# Avery 6 slot bags



## yelik (Oct 23, 2006)

Hello u all. Have a quick ?. I have a dozen Final Approack Eliminator fullbodies. Wil they fit in the avery 6 slot bag. We dont seem to have bags in canada so i am going to ND this weekend over to cabelas and i am sure they only carry the avery bag. I dont feel like bring the decoys over the border and explaining that they were not purchased this weekend.

Thanks


----------



## Pato (Oct 7, 2003)

Not sure about them, but I do know that a Big Foot sentry decoy will just fit in a slot. I have a small spread and got a sentry Big Foot to go with a feeder pack. It is tough to get it into the bag.


----------



## 4EVERHUNTING (Feb 13, 2008)

Instead of making a new post I will put my question on here so here it is

How many of you guys use the Avery slot bags that are made for full bodies with the foot bases on. I just got one to put my High looker FFD's in and it is a real tight fit and that bag is F*%$ing HUGE. I wonder if I should just put motion kits on them and get the other bags they are more manageable??


----------



## AV (May 24, 2007)

With my experiance with the FFA elimenators you dont need six slot bags because there pretty tough... but if you want them Iam pretty sure they will work if you get the big style of the bags you might have to take of the baces off which is kinda a pain because they dont go on very good....


----------



## WingedShooter7 (Oct 28, 2005)

FA is tough? :lol:


----------



## diver_sniper (Sep 6, 2004)

4EVERHUNTING said:


> Instead of making a new post I will put my question on here so here it is
> 
> How many of you guys use the Avery slot bags that are made for full bodies with the foot bases on. I just got one to put my High looker FFD's in and it is a real tight fit and that bag is F*%$ing HUGE. I wonder if I should just put motion kits on them and get the other bags they are more manageable??
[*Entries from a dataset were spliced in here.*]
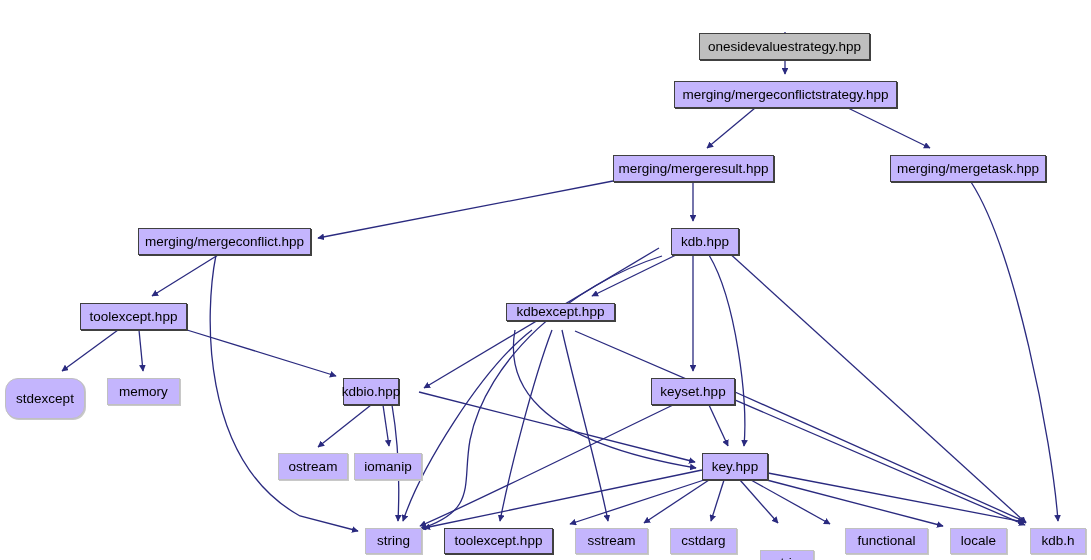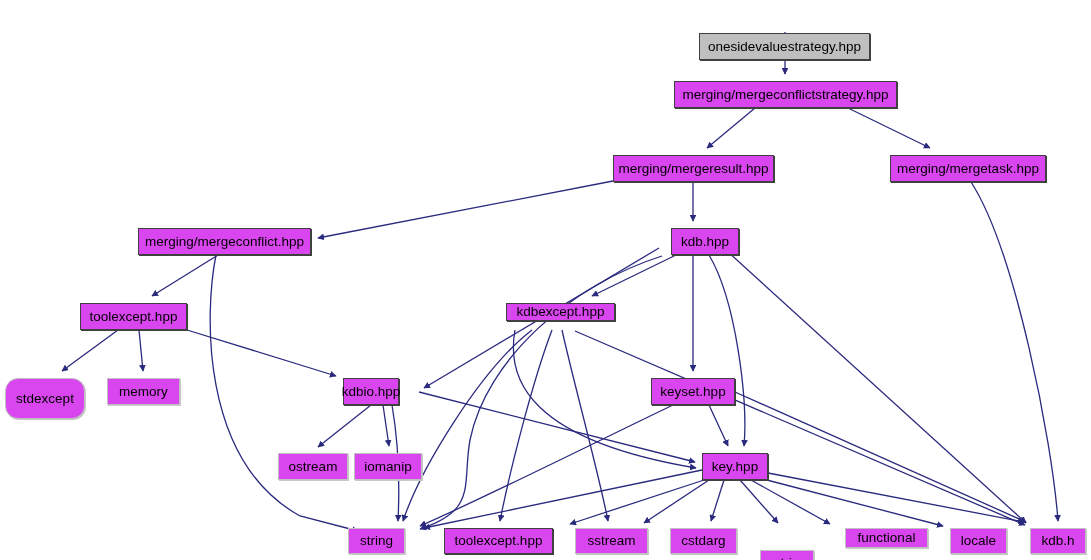--- a/index.html
+++ b/index.html
@@ -33,7 +33,7 @@
     line-height: 1;
     color: #000000;
     white-space: nowrap;
-    background: #d946ef;
+    background: #c4b5fd;
     border: 1px solid #c0c0c0;
     z-index: 5;
   }

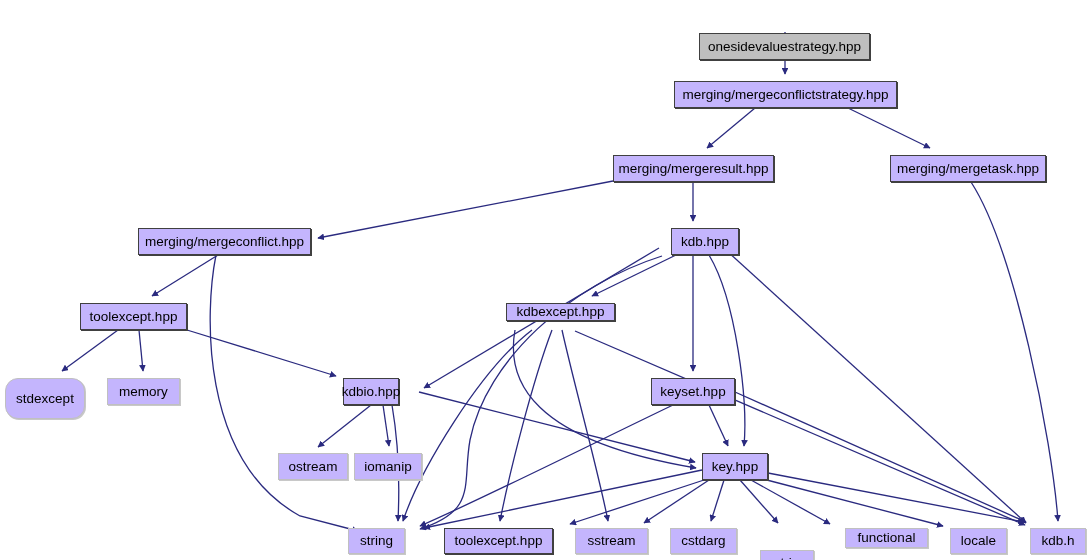--- a/index.html
+++ b/index.html
@@ -118,7 +118,7 @@
       <div class="node lite" style="left: 263px; top: 453px; width: 70px; height: 27px; margin-left: 15px;">ostream</div>
       <div class="node lite" style="left: 354px; top: 453px; width: 68px; height: 27px;">iomanip</div>
       <div class="node strong" style="left: 702px; top: 453px; width: 66px; height: 27px;">key.hpp</div>
-      <div class="node lite" style="left: 348px; top: 528px; width: 57px; height: 26px;">string</div>
+      <div class="node lite" style="left: 365px; top: 528px; width: 57px; height: 26px;">string</div>
       <div class="node strong" style="left: 444px; top: 528px; width: 109px; height: 26px;">toolexcept.hpp</div>
       <div class="node lite" style="left: 575px; top: 528px; width: 73px; height: 26px;">sstream</div>
       <div class="node lite" style="left: 670px; top: 528px; width: 67px; height: 26px;">cstdarg</div>

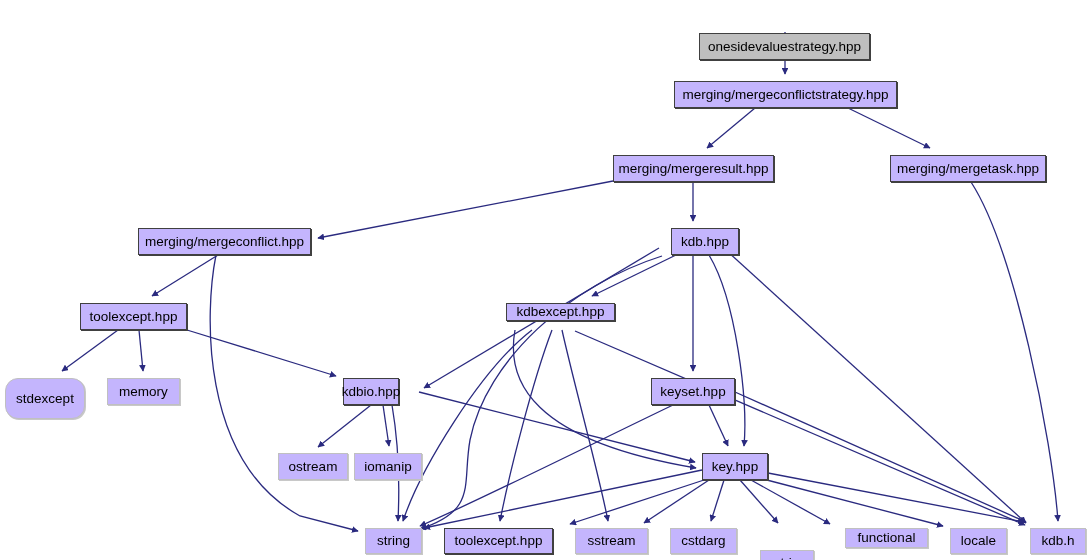--- a/index.html
+++ b/index.html
@@ -123,7 +123,7 @@
       <div class="node lite" style="left: 575px; top: 528px; width: 73px; height: 26px;">sstream</div>
       <div class="node lite" style="left: 670px; top: 528px; width: 67px; height: 26px;">cstdarg</div>
       <div class="node lite" style="left: 760px; top: 550px; width: 54px; height: 26px;">cstring</div>
-      <div class="node lite" style="left: 845px; top: 528px; width: 83px; height: 20px;">functional</div>
+      <div class="node lite" style="left: 845px; top: 528px; width: 83px; height: 26px;">functional</div>
       <div class="node lite" style="left: 950px; top: 528px; width: 57px; height: 26px;">locale</div>
       <div class="node lite" style="left: 1030px; top: 528px; width: 56px; height: 26px;">kdb.h</div>
     </div>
Are you taking the foot bases off or leaving them on when they go in the bag?


----------



## 4EVERHUNTING (Feb 13, 2008)

I was leaving them on. That is why I went with that bag I wanted some of my high lookers with foot bases and not motion stakes.


----------



## WingedShooter7 (Oct 28, 2005)

They have the 4 slot looker bag, that are designed for the lookers.
http://www.cabelas.com/cabelas/en/templ ... chall&N=49

Thats the link for it, I'm sure the lookers might fit in the 6 slot bag, but as you said it'll be a really tight fit because putting feeders in there is a tight fit.


----------



## 4EVERHUNTING (Feb 13, 2008)

Do you know if you can keep the feet on in them bags??


----------



## diver_sniper (Sep 6, 2004)

4EVERHUNTING said:


> I was leaving them on. That is why I went with that bag I wanted some of my high lookers with foot bases and not motion stakes.


We just take the feet off the high lookers when we put them in the bag. 6 of them with the feet off fit just fine. It kind of depends on how many you're working with. We only have 6, so dealing with the feet isn't a problem. If you had more than a dozen or so it would probably get a little bit annoying.


----------



## cmhlop72 (Feb 24, 2007)

i will say this, i HATE HATE HATE with a passion the FA six slot bags. so awkward and flimsy, but i like the dekes, and they will fit in the avery bags, even with the bases on. i think you can get about 9 in the big avery bag if you put the lookers in the slots and then the feeders on top. just make sure you cinch that cord down tight or youll have dekes bouncing down the highway.


----------



## 4EVERHUNTING (Feb 13, 2008)

I suppose like you said I could just take off the foot bases and put them on when I am going to use them I only have a dozen of them.

So sounds like some of you guys put more then 6 in the slot bags?? you just stack them on top of the ones in the slots?


----------



## the professor (Oct 13, 2006)

the older style fa eliminators will fit in the big avery bag. with foot bases on. or you can run 10 ghg pro-grade (realmotion) feeders in the big bags as well. found that out a few weeks ago while doing some storage and cleaning organization.


----------